PUTRAJAYA: The man leading the international safety investigation team into Flight MH370 says the best way to honour the victims' families is for him to find out the truth.
But Datuk Kok Soo Chon knows that "this is easier said than done" since the team, which is represented by seven countries, faced an arduous task without any tangible wreckage to analyse.
There is also the possibility that the plane may not be found by the time the 120,000sq km underwater search comes to an end, after which the team may have no choice but to release the findings of its autopsy without having the body.
This was why he said the team was holding off its report on the probe, a move which he understood would be unbearable for the next-of-kin who were desperate for answers.
"If we cannot complete our job in one year, the International Civil Aviation Organisation (ICAO) Annexe 13 says we have to inform the public every year in an interim statement.

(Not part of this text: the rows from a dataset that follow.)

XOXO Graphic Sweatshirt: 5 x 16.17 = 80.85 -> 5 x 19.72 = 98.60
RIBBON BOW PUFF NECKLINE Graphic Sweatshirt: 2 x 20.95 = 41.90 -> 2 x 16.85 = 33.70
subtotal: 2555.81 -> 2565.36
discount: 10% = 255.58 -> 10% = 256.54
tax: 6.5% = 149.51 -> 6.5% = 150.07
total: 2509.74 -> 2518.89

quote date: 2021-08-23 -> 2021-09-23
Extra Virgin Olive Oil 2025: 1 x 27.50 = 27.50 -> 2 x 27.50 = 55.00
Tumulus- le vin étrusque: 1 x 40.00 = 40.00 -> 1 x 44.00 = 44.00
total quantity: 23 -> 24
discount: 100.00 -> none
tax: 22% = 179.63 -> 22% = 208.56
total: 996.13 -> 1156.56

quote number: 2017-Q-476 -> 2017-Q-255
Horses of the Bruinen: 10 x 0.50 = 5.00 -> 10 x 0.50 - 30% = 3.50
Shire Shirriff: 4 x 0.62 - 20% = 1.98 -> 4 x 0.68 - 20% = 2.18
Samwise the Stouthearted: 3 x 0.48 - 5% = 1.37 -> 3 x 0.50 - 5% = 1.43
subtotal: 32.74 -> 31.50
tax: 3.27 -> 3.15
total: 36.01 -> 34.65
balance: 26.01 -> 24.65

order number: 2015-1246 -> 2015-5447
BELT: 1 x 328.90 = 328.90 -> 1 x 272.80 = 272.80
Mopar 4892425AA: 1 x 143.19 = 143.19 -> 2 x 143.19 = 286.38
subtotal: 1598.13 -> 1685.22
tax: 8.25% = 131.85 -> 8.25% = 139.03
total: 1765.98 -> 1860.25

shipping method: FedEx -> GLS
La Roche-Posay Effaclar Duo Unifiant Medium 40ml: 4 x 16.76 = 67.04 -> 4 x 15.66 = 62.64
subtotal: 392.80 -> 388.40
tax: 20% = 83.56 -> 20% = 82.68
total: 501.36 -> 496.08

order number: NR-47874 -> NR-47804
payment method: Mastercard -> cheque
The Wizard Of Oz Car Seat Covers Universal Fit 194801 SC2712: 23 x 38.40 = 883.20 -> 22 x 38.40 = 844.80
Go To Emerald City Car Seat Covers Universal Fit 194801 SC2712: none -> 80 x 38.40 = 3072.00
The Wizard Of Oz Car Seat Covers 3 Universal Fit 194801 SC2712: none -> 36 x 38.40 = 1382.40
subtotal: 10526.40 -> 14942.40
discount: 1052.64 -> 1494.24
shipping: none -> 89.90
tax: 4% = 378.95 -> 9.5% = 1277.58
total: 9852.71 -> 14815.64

"This is to assure the public that we have not forgotten about this case. We are still investigating," he said, after releasing a televised statement on the second-year anniversary of MH370's disappearance.
He said that the 600-page factual report released last year and yesterday's statement were by no means meant to provide answers to what could have happened to the plane.
"That will come in our interim report or our final report, with our analysis to prevent such incidents from occuring.
"We are planning to release it in a few months. It could be five months; it could be 20 months. But under ICAO, we will have to release it," he said.
A tipping point could come in July, when the search for MH370 in the southern Indian Ocean is expected to end.
If the search is successful, Kok said his team could finally get to work to uncover the truth.
But if it didn't, the compulsory final report would still have to be released, he said "though without the aircraft, you may never be able to determine for sure what happened. But the final report is still a must."